- TASK INPUTS -
━━━━━━━━━━━━━━━━
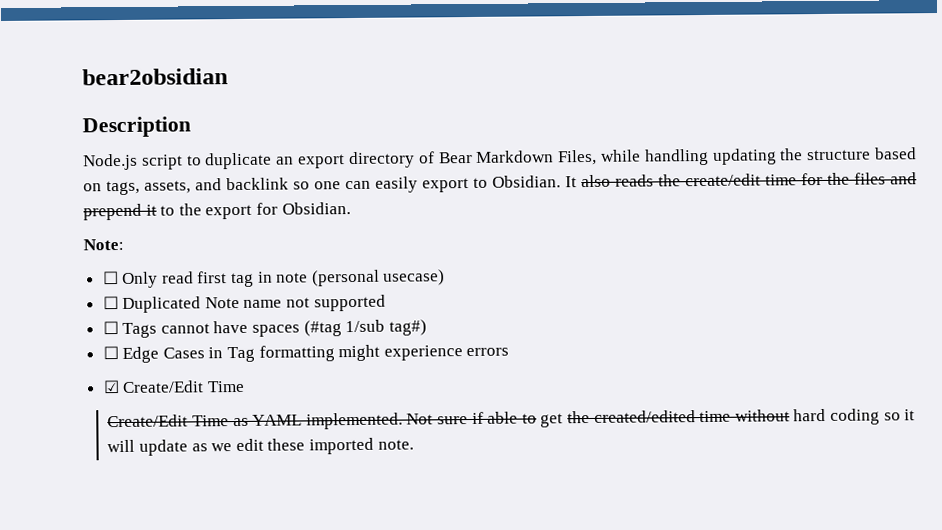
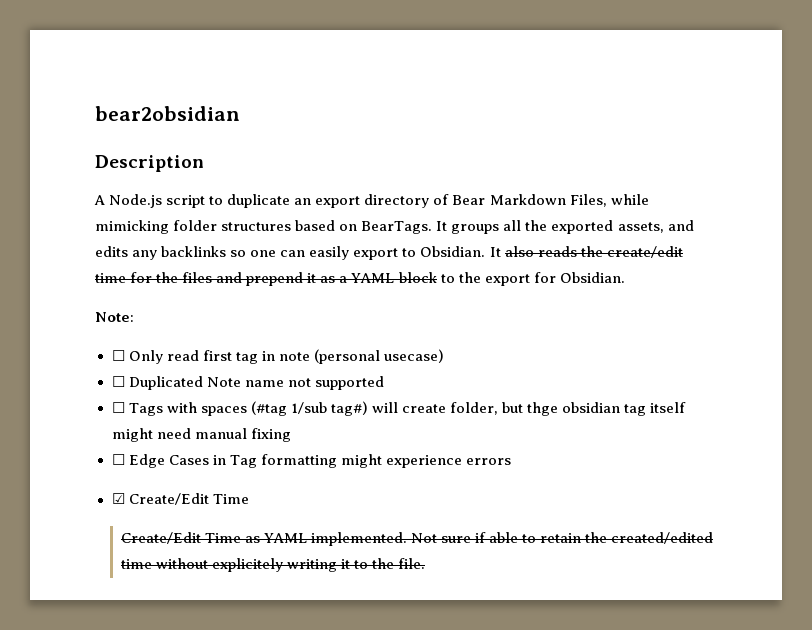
- Node.js script to duplicate an export directory of Bear Markdown Files, while handling updating the structure based on tags, assets, and backlink so one can easily export to Obsidian.
+ A Node.js script to duplicate an export directory of Bear Markdown Files, while mimicking folder structures based on BearTags. It groups all the exported assets, and edits any backlinks so one can easily export to Obsidian.
- It also reads the create/edit time for the files and prepend it to the export for Obsidian.
+ It also reads the create/edit time for the files and prepend it as a YAML block to the export for Obsidian.
- ☐ Tags cannot have spaces (#tag 1/sub tag#)
+ ☐ Tags with spaces (#tag 1/sub tag#) will create folder, but thge obsidian tag itself might need manual fixing
- Not sure if able to get the created/edited time without hard coding so it will update as we edit these imported note.
+ Not sure if able to retain the created/edited time without explicitely writing it to the file.

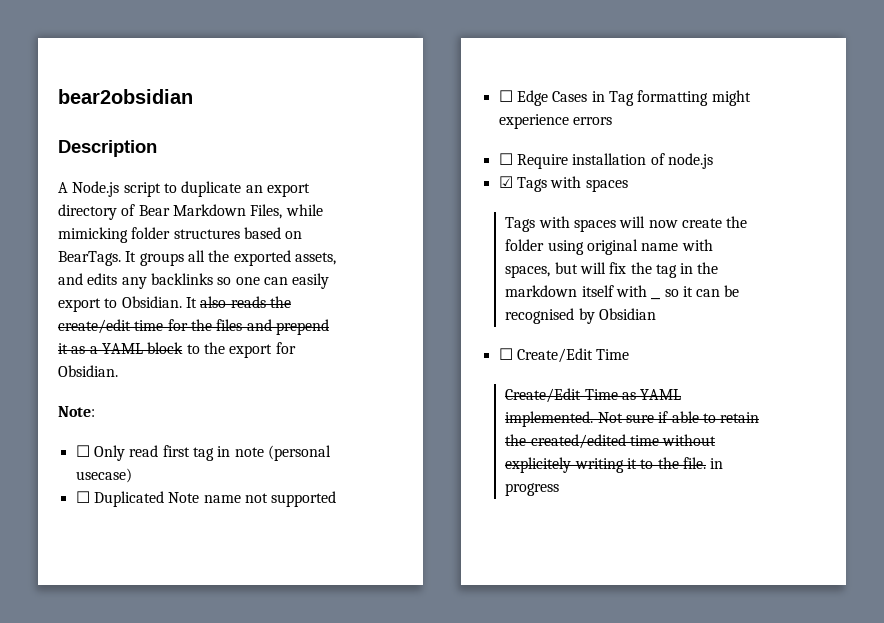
- ☐ Tags with spaces (#tag 1/sub tag#) will create folder, but thge obsidian tag itself might need manual fixing
- ☑ Create/Edit Time
+ ☐ Require installation of node.js
+ ☑ Tags with spaces
+ Tags with spaces will now create the folder using original name with spaces, but will fix the tag in the markdown itself with _ so it can be recognised by Obsidian
+ ☐ Create/Edit Time
- Not sure if able to retain the created/edited time without explicitely writing it to the file.
+ Not sure if able to retain the created/edited time without explicitely writing it to the file. in progress

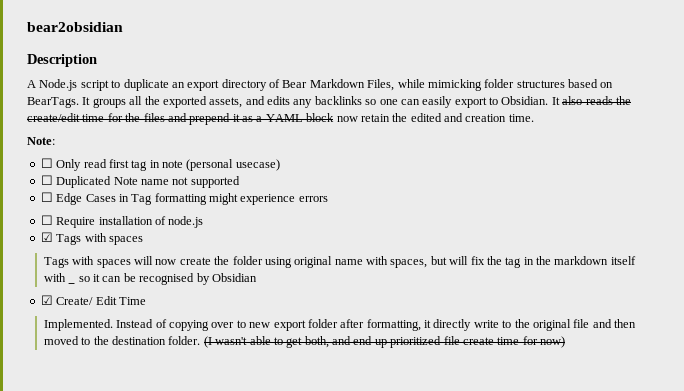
- It also reads the create/edit time for the files and prepend it as a YAML block to the export for Obsidian.
+ It also reads the create/edit time for the files and prepend it as a YAML block now retain the edited and creation time.
- ☐ Create/Edit Time
- Create/Edit Time as YAML implemented. Not sure if able to retain the created/edited time without explicitely writing it to the file. in progress
+ ☑ Create/ Edit Time
+ Implemented. Instead of copying over to new export folder after formatting, it directly write to the original file and then moved to the destination folder. (I wasn't able to get both, and end up prioritized file create time for now)

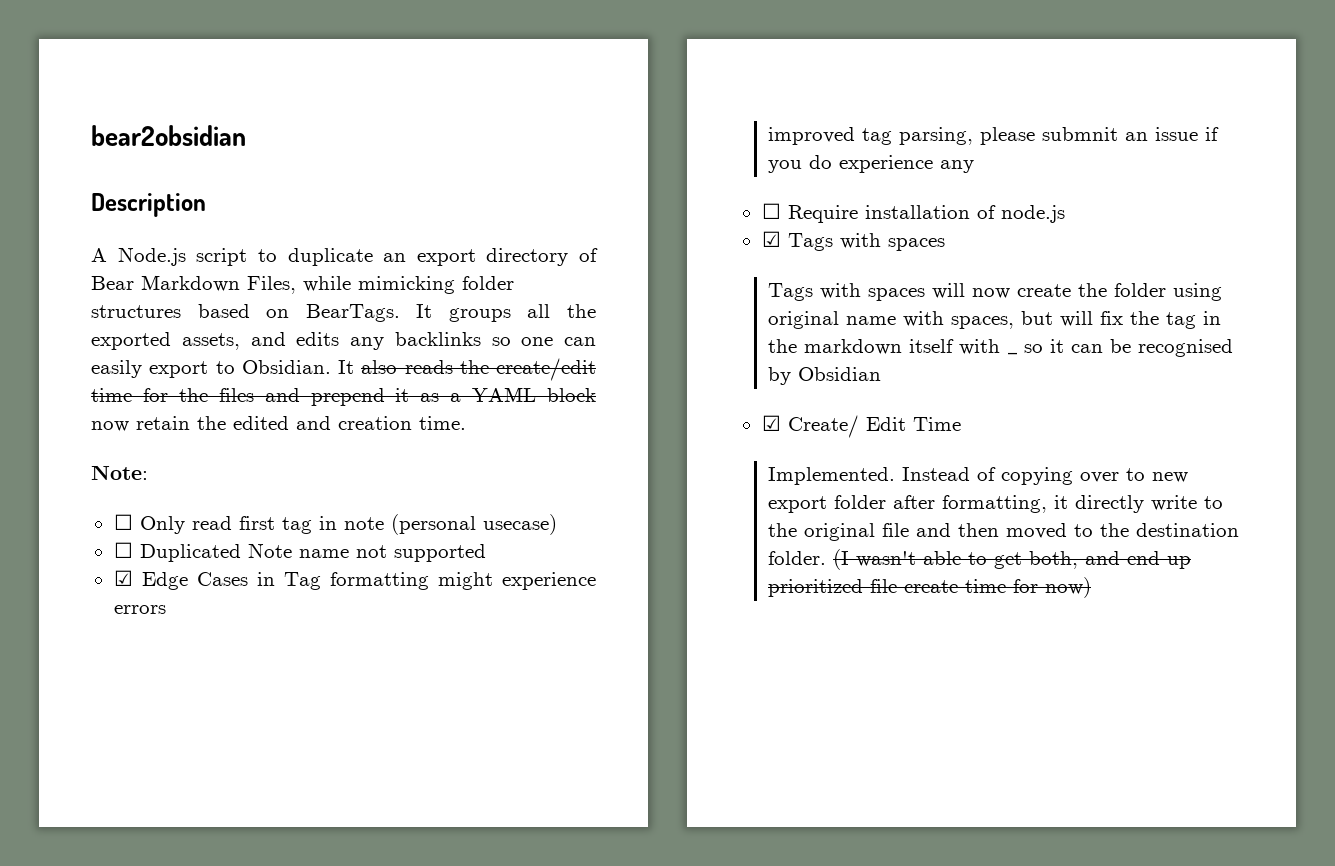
- ☐ Edge Cases in Tag formatting might experience errors
+ ☑ Edge Cases in Tag formatting might experience errors
+ improved tag parsing, please submnit an issue if you do experience any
━━━━━━━━━━━━━━━━
- WHAT YOU WILL DO -
With the pictures omitted, copy exactly the lines of the listing above starting at the line containing "- ☑ Create/Edit Time" and ending at the line containing "- ☐ Create/Edit Time", both included.

- TASK OUTPUT -
- ☑ Create/Edit Time
+ ☐ Require installation of node.js
+ ☑ Tags with spaces
+ Tags with spaces will now create the folder using original name with spaces, but will fix the tag in the markdown itself with _ so it can be recognised by Obsidian
+ ☐ Create/Edit Time
- Not sure if able to retain the created/edited time without explicitely writing it to the file.
+ Not sure if able to retain the created/edited time without explicitely writing it to the file. in progress

- It also reads the create/edit time for the files and prepend it as a YAML block to the export for Obsidian.
+ It also reads the create/edit time for the files and prepend it as a YAML block now retain the edited and creation time.
- ☐ Create/Edit Time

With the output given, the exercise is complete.